Inzwischen geht es um die ganze Welt. Denn mittlerweile, seit dem 4. Dezember 1997, trägt einer der insgesamt 30 Lufthansa-Jumbo-Jets den Namen „Mülheim an der Ruhr“: Die Stadt sei damit gewissermaßen in die Klasse der „Flaggschiffe“ aufgestiegen, sagte Lufthansa-Sprecher Florian Gränzdörffer jetzt anlässlich des Jubiläums. Die Boeing 747-400 ist fast 71 Meter lang, besitzt mehr als 64 Meter Spannweite und bietet auf ihren zwei Etagen insgesamt 352 Fluggästen Platz. Sie fliegt mit einer Reisegeschwindigkeit von 907 km/h bis zu 12 500 Kilometer weit und kann mit einem Gewicht von bis zu 395 Tonnen abheben.

Die aktuelle Lufthansa-Maschine „Mülheim an der Ruhr“ hat bislang 9820 Flüge absolviert und war dabei mehr als 81 000 Flugstunden unterwegs. Wann auch sie ausgemustert und durch eine jüngere ersetzt wird, „Mülheim“ Nummer vier, ist nicht absehbar. „100 000 Flugstunden sind für Modelle ihres Typs ohne Weiteres möglich“, so Gränzdörffer, „sie ist noch taufrisch.“ Und gönnt sich auch zum Jubiläum keine Pause.

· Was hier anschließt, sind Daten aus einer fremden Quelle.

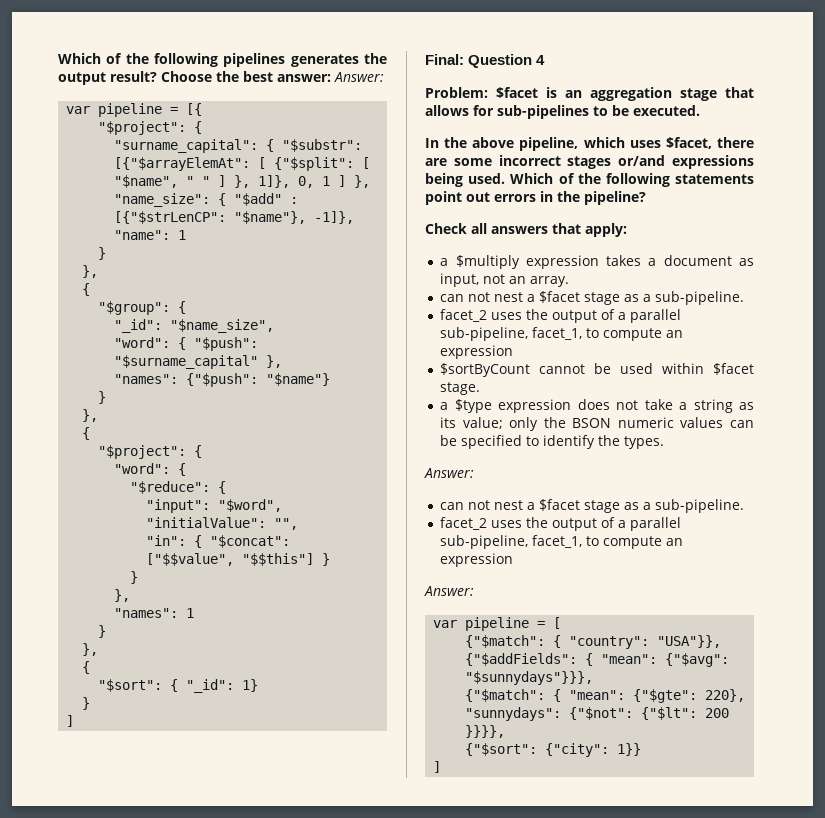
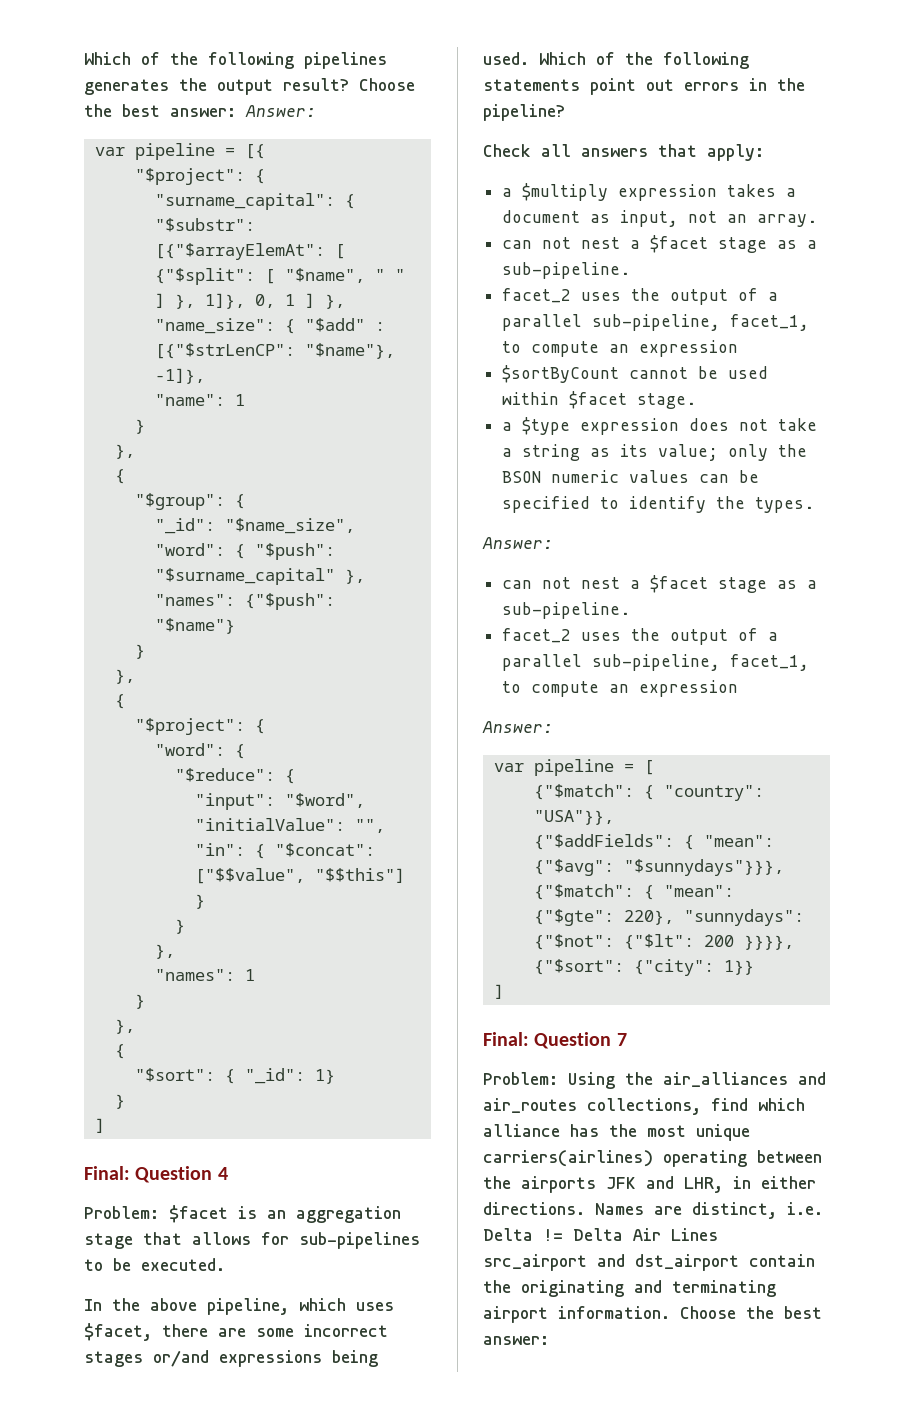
(442, 767) none -> [483,1032,627,1049] [483,1072,826,1089] [483,1098,805,1115] [483,1124,750,1141] [483,1150,822,1167] [483,1176,816,1193] [483,1202,823,1219] [483,1228,718,1241] [483,1254,815,1271] [483,1280,776,1297] [483,1306,822,1323] [483,1336,549,1345] // Final: Question 7 // Problem: Using the air_alliances and air_routes collections, find which alliance has the most unique carriers(airlines) operating between the airports JFK and LHR, in either directions. Names are distinct, i.e. Delta != Delta Air Lines src_airport and dst_airport contain the originating and terminating airport information. Choose the best answer:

Am heutigen Donnerstag kommt die „Mülheim“ planmäßig morgens von San Francisco zu ihrem Heimatflughafen Frankfurt und fliegt später weiter nach Teheran.

Patenschaft ist dauerhaft

Die Tradition, Lufthansa-Flugzeuge nach deutschen Bundesländern oder Städten zu benennen, begann im September 1960 mit der „Berlin“, Taufpate war der damalige Regierende Bürgermeister Willy Brandt. Die Patenschaften seien begehrt, betont die Lufthansa, es gebe eine „beachtliche Warteliste interessierter Städte“. Bei der Vergabe spiele die Größe keine Rolle, man schaue aber z.B. darauf, ob ein Ort (wie Mülheim mit seinem Flughafen) besonders mit der Luftfahrt oder der Lufthansa verbunden ist. Die Patenschaft ist dauerhaft: Einmal in den Kreis der Patenstädte aufgenommen, geht der Name auf ein neues Flugzeug über, sobald die ursprünglich getaufte Maschine aus der Flotte ausscheidet.